Da Stalin a Cuba, il Festival scopre il comunismo cattivo

RomaSe fosse un gioco il Capitalismo perderebbe almeno 4 a 1. Alla fine però si tratterebbe d’una vittoria. Perché al Festival di Roma per un film che mette sotto accusa un certo liberismo finanziario (l’atteso Too Big To Fal di Curtis Hanson con William Hurt sul fallimento del colosso Lehman Brothers nel 2008) ce ne sono almeno quattro che analizzano impietosamente il Comunismo, da quello di Stalin agli ultimi epigoni di Cina, Cuba e Corea del Nord.
Così oggi passa in concorso Hotel Lux del tedesco Leander Haussmann incentrato sul noto albergo moscovita che ospitava il Comintern divenuto negli Anni ’30 anche «la pensione della rivoluzione mondiale» con tanti esponenti comunisti tedeschi fuggiti da Hitler. Ma, come accadrà al protagonista del film, per molti sarà come passare dalla padella alla brace. Infatti in quegli stessi anni Stalin stava facendo le sue grandi «pulizie» ossessionato dai nemici, veri e presunti. Tanto che, si legge nelle note di regia, «morirono più eminenti comunisti tedeschi di quanti caddero sotto Hitler». Il film racconta la grande storia ricorrendo al vaudeville e alla satira (il protagonista Hans Zeisig è un comico che fa sbellicare il pubblico con il suo «Stalin-Hitler-Show») ma alla fine rimane l’amaro in bocca.

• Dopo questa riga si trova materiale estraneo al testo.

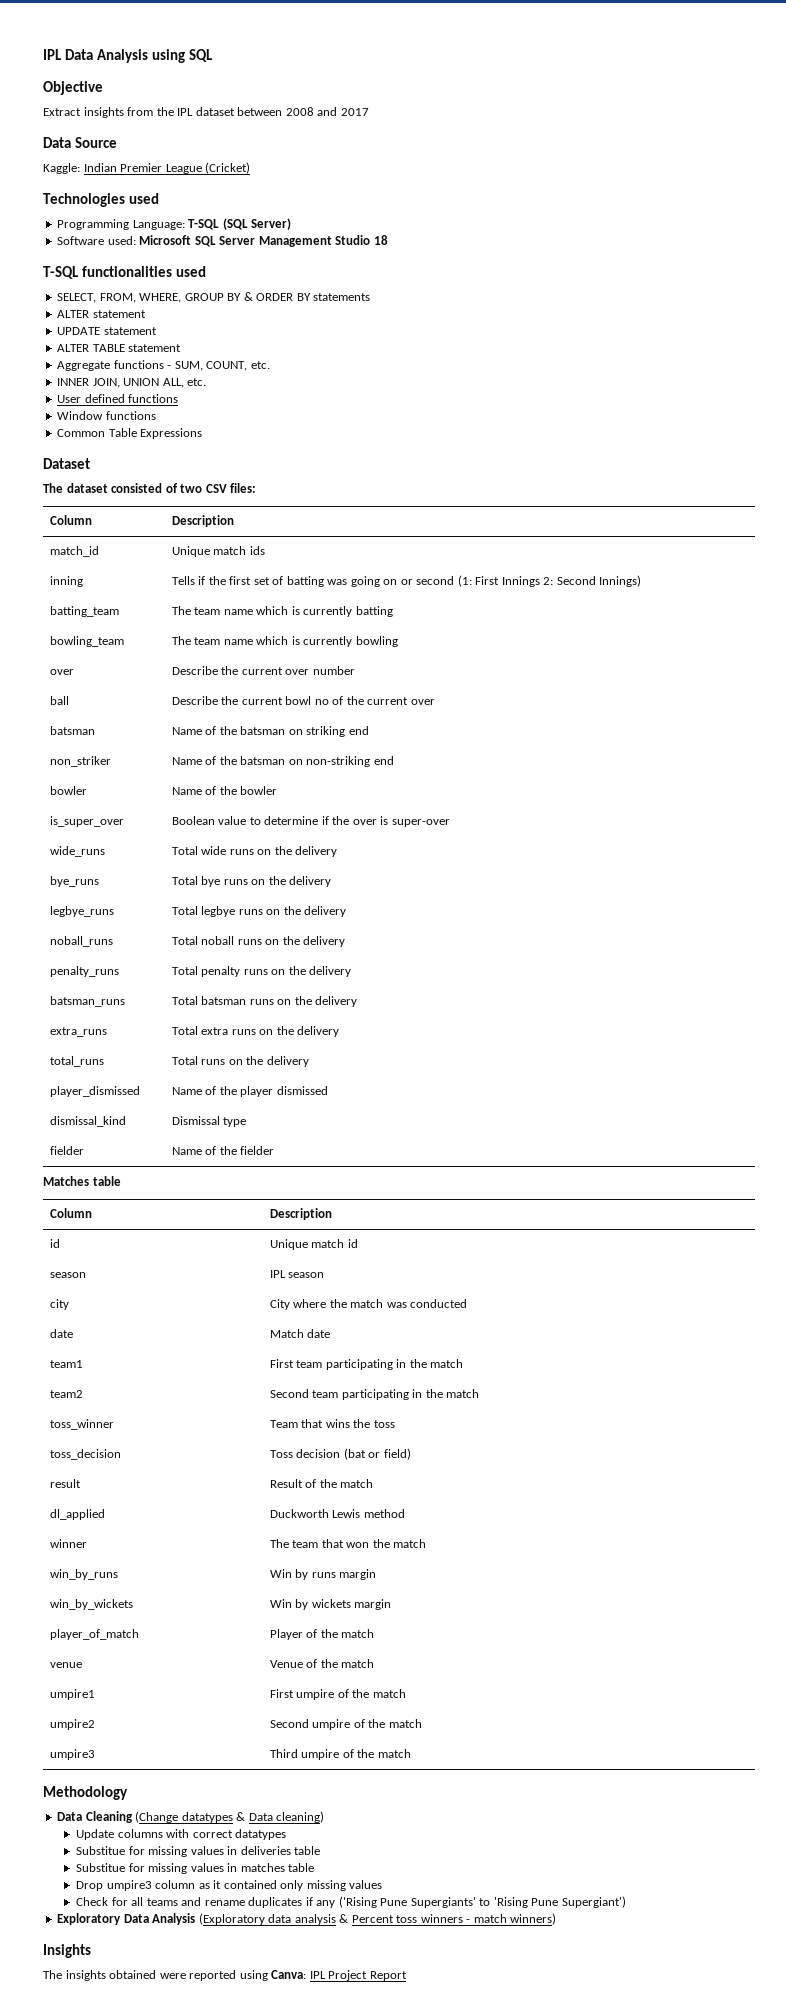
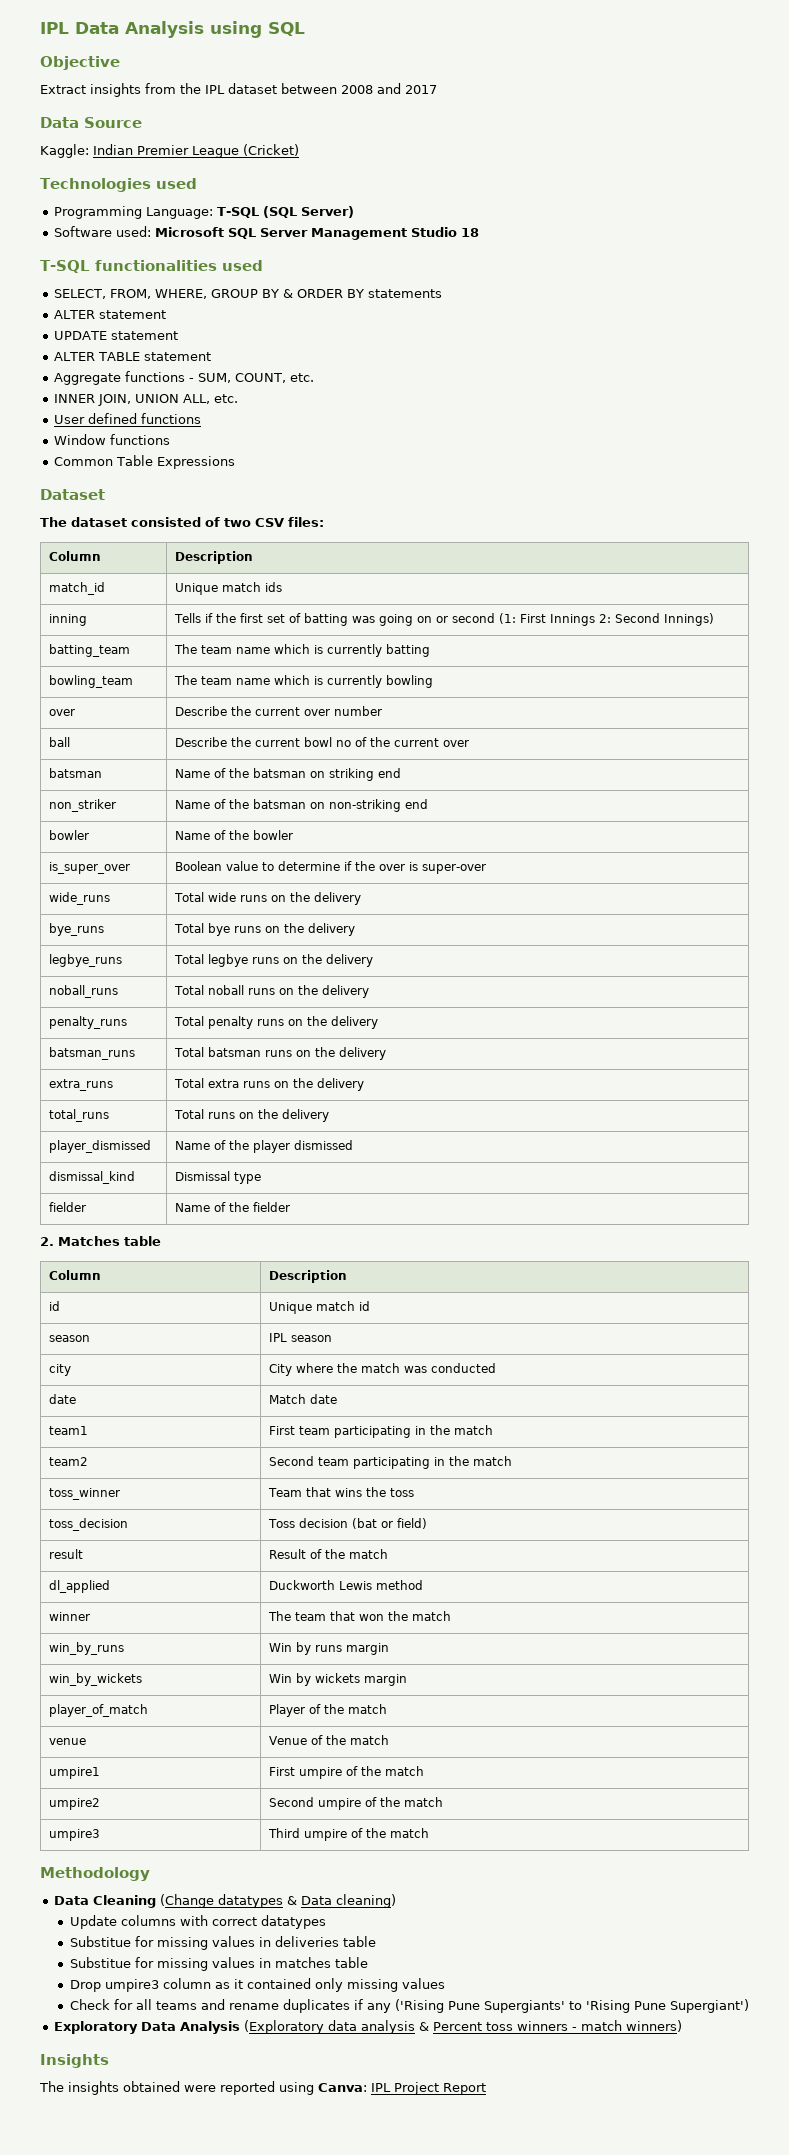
(275, 1150) none -> [40,1237,54,1246] 2.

Proprio come accade in un altro bel titolo in concorso, lo spietato e sorprendente Poongsan, diretto dal coreano Juhn Jaihong e prodotto dal più noto collega Kim Ki-duk, che ruota tutto attorno alla figura di un giovane impegnato ad attraversare la cosiddetta zona smilitarizzata tra le due Coree per recapitare, in quella inaccessibile del Nord, i messaggi di dolore e di speranza delle famiglie lontane. Un giorno porta dal Nord al Sud l’amante di un disertore nordcoreano e da quel momento inizierà il suo incubo tra i servizi segreti dei due Paesi. Nella prima parte ci troviamo di fronte a un commovente melodramma che si trasforma poi in un claustrofobico racconto - quasi alla maniera dell’horror Saw - della follia dei metodi repressivi della Corea del Nord «in lotta contro il capitalismo americano». Poi certo, quando gli agenti dei servizi segreti comunisti si sentono dire da un disertore appena catturato: «Mi piace la Corea del Nord», non possono non chiedergli: «Ma che cosa ti piace? Perché ce lo domandiamo pure noi».
Che poi è il quesito del bel documentario Patria o muerte di Vitaly Manskiy, presentato in concorso nella sezione «L’altro cinema - Extra», in cui una troupe di russi disincantati si trova a confrontarsi con il fallimento di un altro socialismo reale. La macchina da presa si muove in una Cuba lontanissima dalle cartoline patinate. Dove la mattina i bambini cantano per la patria all’alzabandiera ma ai genitori piove in casa, il cibo è razionato e chi può fugge, anche dalla prostituzione diffusa. Perché, lo dice con calma un’anziana signora che ha visto tutto, «se esiste l’inferno, io sto all’inferno».


Più o meno lo stesso luogo in cui pensano di vivere i condannati a morte cinesi stando allo sconvolgente documentario - sempre nella sezione Extra - Dead Men Talking di Robin Newell che ha seguito per mesi il programma tv di grande successo «Intervista prima dell’esecuzione». Così, tra sguardi attoniti e storditi dei condannati, spesso fatti incontrare con i figli, mogli, genitori, scopriamo che alla loro pena di morte si aggiunge anche quella catodica.